Swedish chemist (1884–1971)

Theodor Svedberg (30 August 1884 – 25 February 1971) was a Swedish chemist and Nobel laureate for his research on colloids and proteins using the ultracentrifuge. Svedberg was active at Uppsala University from the mid-1900s to late 1940s. While at Uppsala, Svedberg started as a docent before becoming the university's physical chemistry head in 1912. After leaving Uppsala in 1949, Svedberg was in charge of the Gustaf Werner Institute until 1967. Apart from his 1926 Nobel Prize, Svedberg was named a Foreign Member of the Royal Society in 1944 and became part of the National Academy of Sciences in 1945.

==Early life and education==
Svedberg was born in Valbo, Sweden on 30 August 1884. He was the son of Augusta Alstermark and Elias Svedberg. Growing up, Svedberg enjoyed botany and other branches of science. While in grammar school, Svedberg conducted individual laboratorial research and performed scientific demonstrations. For his post-secondary education, Svedberg entered a chemistry program at Uppsala University in the early mid 1900s. He earned his Bachelor of Arts degree in 1905, his master's degree in 1907, and in 1908, he earned his Ph.D.

==Career==
While at Uppsala, Svedberg started his scientific career in 1905 as an assistant chemist with the university. After becoming a chemistry docent for Uppsala in 1907, he became the university's physical chemistry head in 1912. For his academic tenure, Svedberg remained with Uppsala until 1949. During the early 1920s, he also temporarily taught for the University of Wisconsin. After leaving Uppsala, Svedberg led the Gustaf Werner Institute from 1949 to 1967.

==Research==
Svedberg's work with colloids supported the theories of Brownian motion put forward by Albert Einstein and the Polish physicist Marian Smoluchowski. During this work, he developed the technique of analytical ultracentrifugation, and demonstrated its utility in distinguishing pure proteins one from another.

==Awards and honours==
The unit svedberg (symbol S), a unit of time amounting to 10^{−13} s or 100 fs, is named after him, as well as The Svedberg Laboratory in Uppsala.
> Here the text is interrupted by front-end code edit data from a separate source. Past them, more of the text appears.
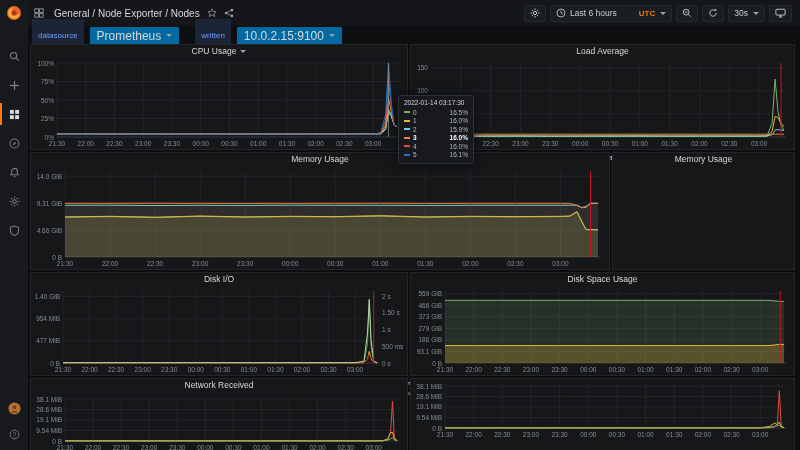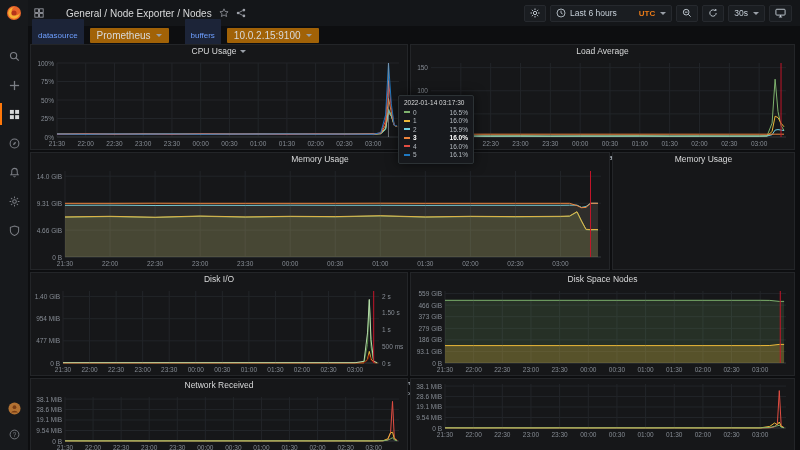--- a/index.html
+++ b/index.html
@@ -21,7 +21,7 @@
   .main { position:absolute; left:28px; top:0; width:772px; height:450px; }
 
   .topnav { height:26px; display:flex; align-items:center; padding:0 8px 0 6px; background:#141619; }
-  .crumb { display:flex; align-items:center; gap:22px; font-size:10px; color:#d8d9da; cursor:pointer; }
+  .crumb { display:flex; align-items:center; gap:10px; font-size:10px; color:#d8d9da; cursor:pointer; }
   .crumb-extra { display:flex; align-items:center; gap:7px; margin-left:7px; }
   .nav-right { margin-left:auto; display:flex; align-items:flex-start; gap:4px; }
   .nav-btn { height:17px; min-width:19px; display:flex; align-items:center; gap:4px; padding:0 5px; background:#1a1d21; border:1px solid #26292e; border-radius:2px; font-size:8.5px; color:#c7d0d9; cursor:pointer; }

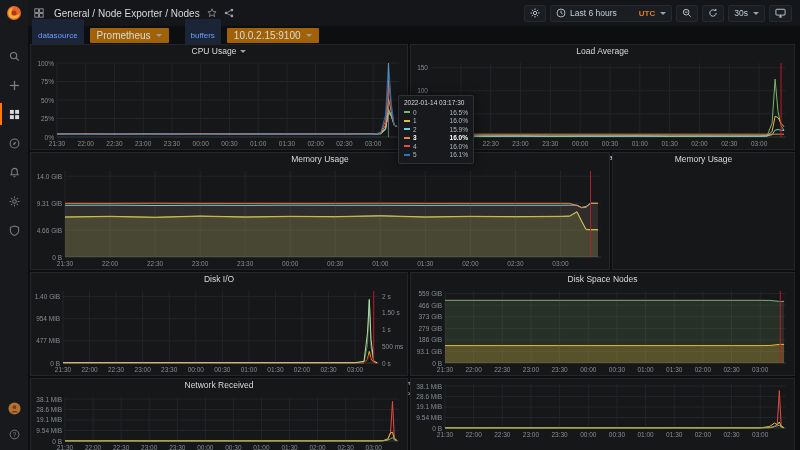--- a/index.html
+++ b/index.html
@@ -30,7 +30,7 @@
 
   .subnav { height:17px; display:flex; align-items:center; gap:6px; padding:0 4px; margin-top:1px; }
   .chip-label { font-size:8px; color:#6e9fff; background:#1c2438; padding:12px 6px; border-radius:1px; cursor:pointer; }
-  .chip-value { font-size:10px; color:#d8d9da; background:#a16207; padding:2px 7px; border-radius:1px; display:flex; align-items:center; gap:4px; cursor:pointer; }
+  .chip-value { font-size:12px; color:#d8d9da; background:#0369a1; padding:2px 7px; border-radius:1px; display:flex; align-items:center; gap:4px; cursor:pointer; }
 
   
   .dash { position:relative; width:772px; height:408px; margin-top:0; overflow:hidden; }

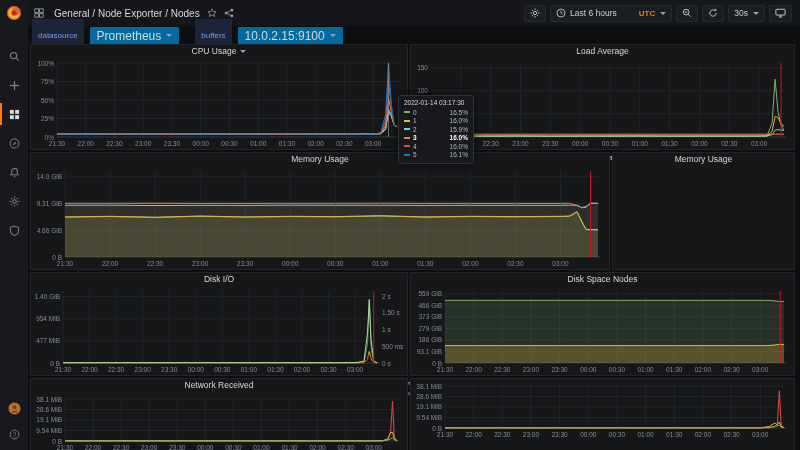--- a/index.html
+++ b/index.html
@@ -222,7 +222,7 @@
           <span>Prometheus</span>
           <span class="caret"></span>
         </span>
-      <span class="chip-label" style="margin-left:10px">buffers</span>
+      <span class="chip-label" style="margin-left:10px">written</span>
       <span class="chip-value">
           <span>10.0.2.15:9100</span>
           <span class="caret"></span>

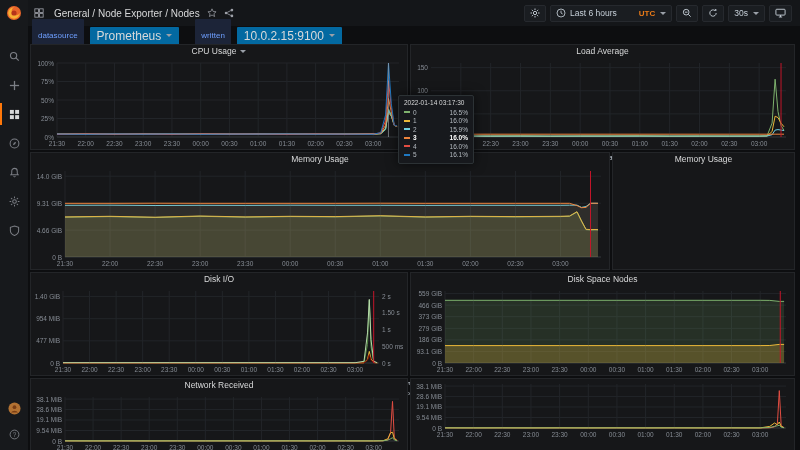--- a/index.html
+++ b/index.html
@@ -607,7 +607,7 @@
 
       <div class="panel" style="left:382px;top:228px;width:385px;height:104px">
         <div class="panel-title">
-            <span>Disk Space Nodes</span>
+            <span>Disk Space Usage</span>
           </div>
         <div class="chart" id="c-diskspace"><svg width="383" height="88">
               <line x1="34" y1="77" x2="375" y2="77" stroke="#222529" stroke-width="1"></line>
Svedberg's candidacy for the Royal Society reads:
"distinguished for his work in physical and colloid chemistry and the development of the ultracentrifuge"

Svedberg was elected an International Member of the American Philosophical Society in 1941. After becoming a Foreign Member of the Royal Society in 1944, Svedberg was named to the National Academy of Sciences in 1945. He was elected to the American Philosophical Society in 1948. From the 1910s to 1920s, Svedberg was awarded the Björkénska priset three times from Uppsala University for his contributions to science in Sweden. From the Franklin Institute, Svedberg was given the Franklin Medal in 1949 for his work with the ultracentrifuge.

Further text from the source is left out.